突風の音の中で涼やかで力のある声が響いた。



大也は目を開け、声のする方向を見る。



だが、探すよりも早く空が激しく輝き始め、その中で巨大な物体がもがきながら消えていくのが見える。




「ギャアアアアアア!」




耳につく叫び声と同時に光は闇を包み込む。


あんなに巨大な黒い物体は光に飲み込まれてあっと言う間にその場から消えてしまった。






呆然と黒い物体が消えてその場所を見ていた大也の視線の端に黒い髪をしたセーラー服の女の子が映った。
 



 (女? なぜ、あんなところに人が………?)



少女が立っているのはなんと家の屋根の上である。


じっと少女を見る大也。


その時、大也に背を見せていた少女が方向を翻し、こちらに向いた。


と、その瞬間姿を消したのだ。


だが、姿を消した少女を見てもただ、呆然と立ちつくしてしまう大也。


大也はただ彼女が消えた場所を一点に見つめていた。





ほんの、一瞬だった。


だけど、その一瞬に大也は信じられないものを見てしまった。


(今の女。目が紫に光っていなかったか? 今はカラーコンタクトがあるけど………。

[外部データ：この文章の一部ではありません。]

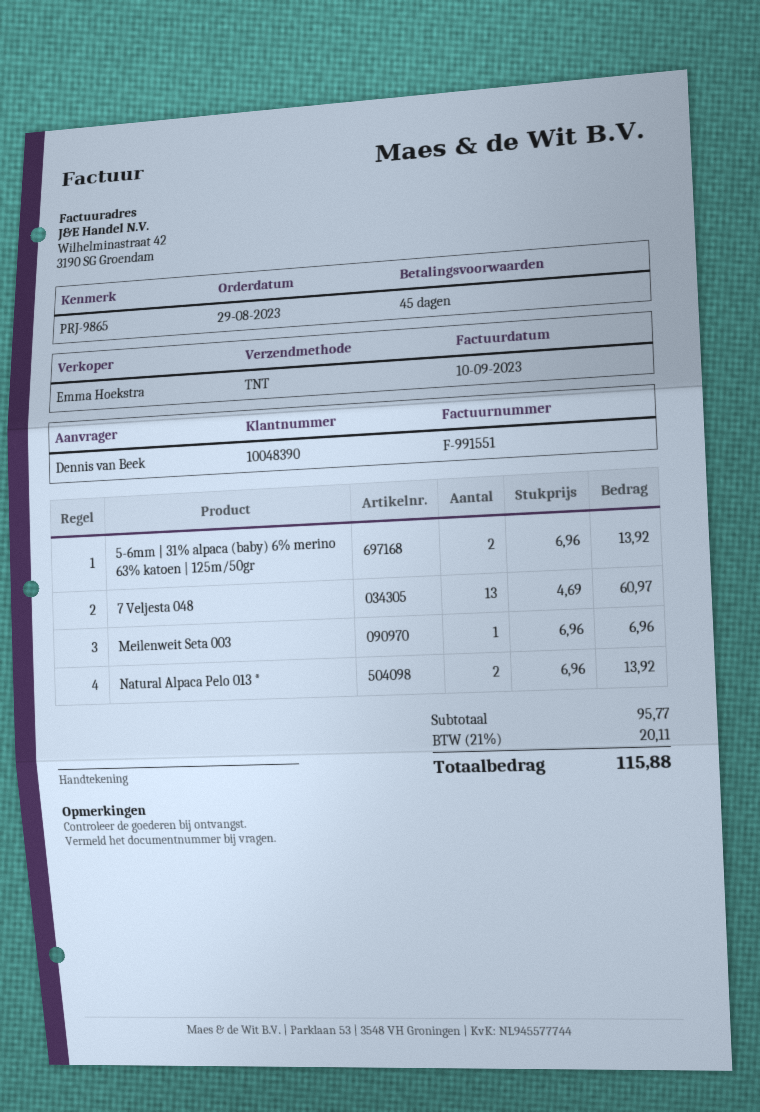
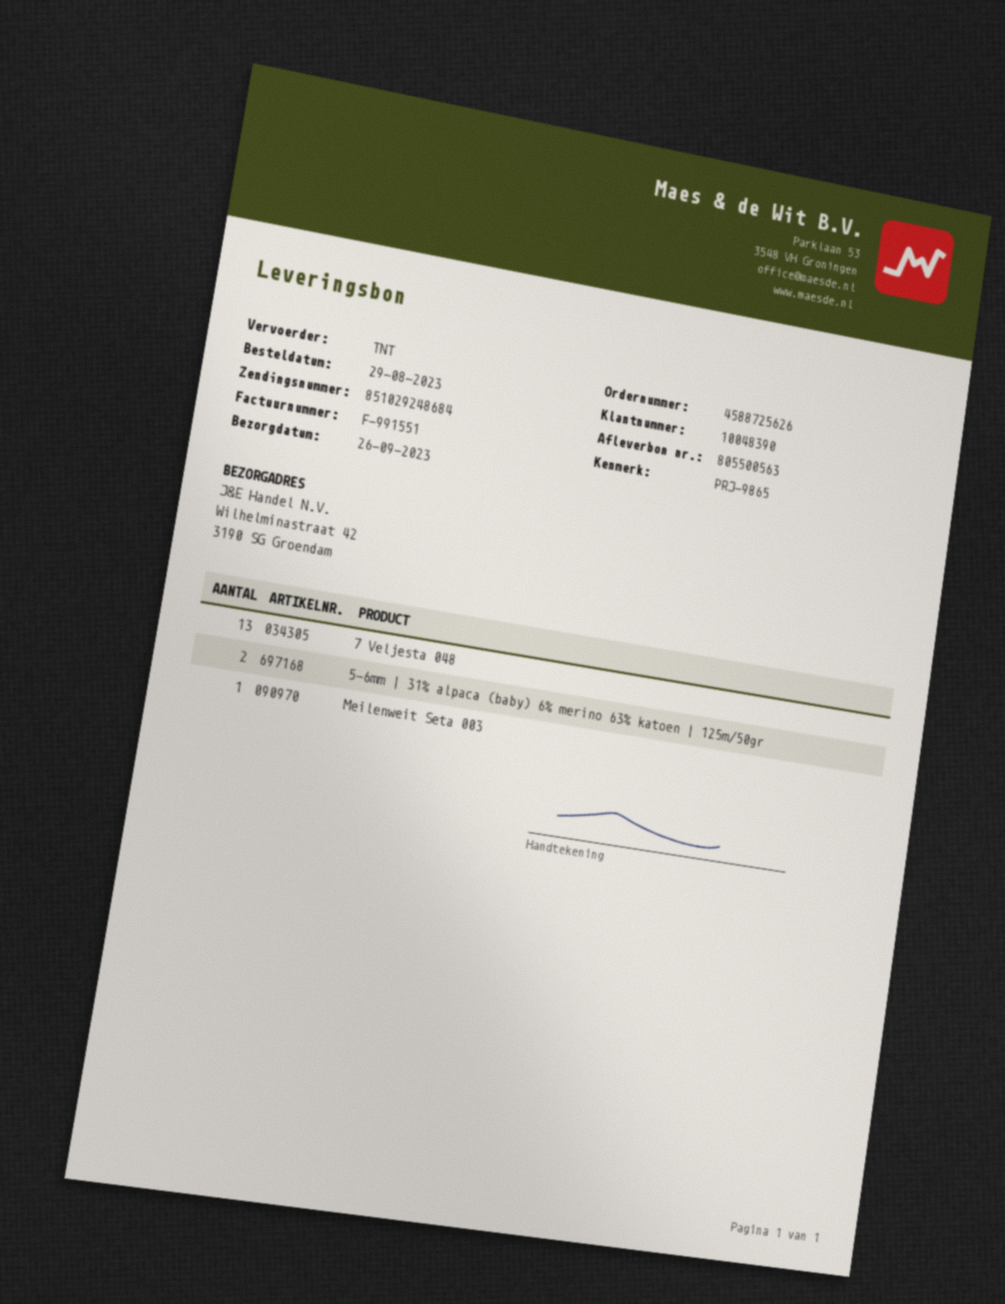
Natural Alpaca Pelo 013 *: 2 -> none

カラーコンタクトであんな色になるか? たとえ、光の加減でもあんな色にはならないだろ)


一瞬にしていろいろなことが頭を駆け巡る。


黒い物体を倒したのが彼女なのか、それとも関係ないのか、そもそもなぜあんなところにいるのか、彼女はどこに行ったのか。



だが、そんなことよりも光り輝き吸い込まれそうな紫の瞳。


それだけが、とても印象に残った。